╭─ Study material

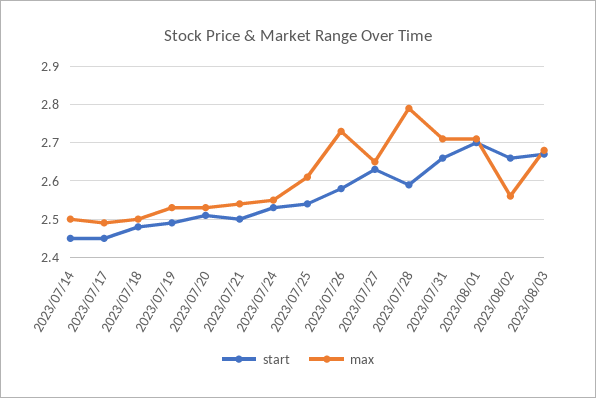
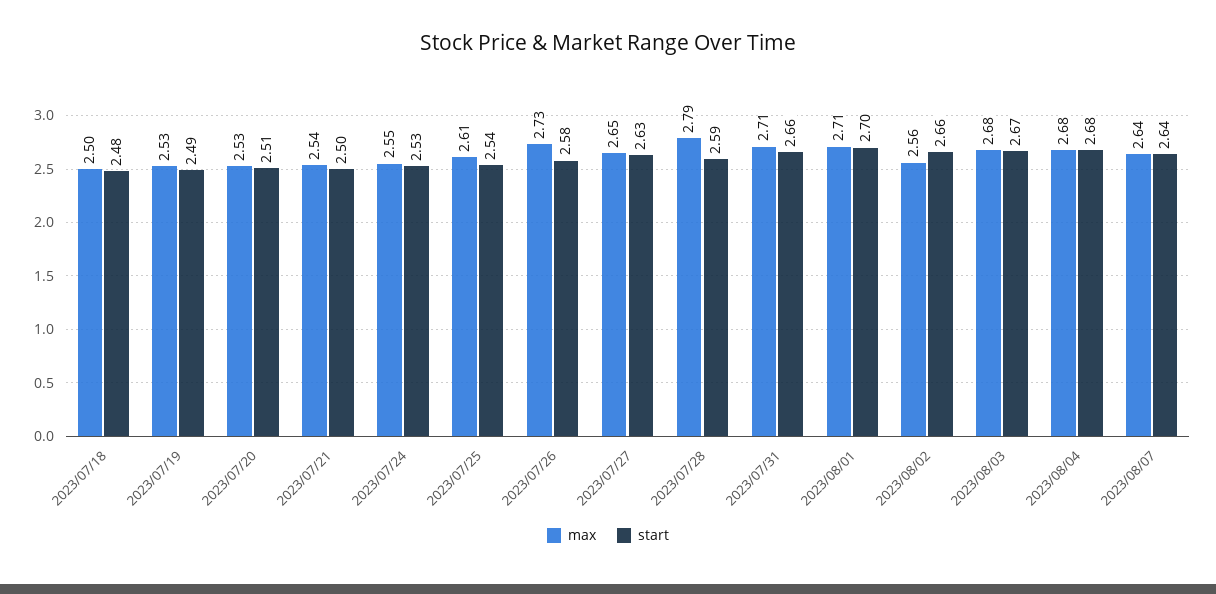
start, 2023/07/14: 2.45 -> none
max, 2023/07/14: 2.5 -> none
start, 2023/07/17: 2.45 -> none
max, 2023/07/17: 2.5 -> none
max, 2023/08/04: none -> 2.68
start, 2023/08/04: none -> 2.68
max, 2023/08/07: none -> 2.64
start, 2023/08/07: none -> 2.64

╰─

§ Directions for this task: Please retype the listing exactly, leaving out any images.

§ Answer to the exercise:
start, 2023/07/14: 2.45 -> none
max, 2023/07/14: 2.5 -> none
start, 2023/07/17: 2.45 -> none
max, 2023/07/17: 2.5 -> none
max, 2023/08/04: none -> 2.68
start, 2023/08/04: none -> 2.68
max, 2023/08/07: none -> 2.64
start, 2023/08/07: none -> 2.64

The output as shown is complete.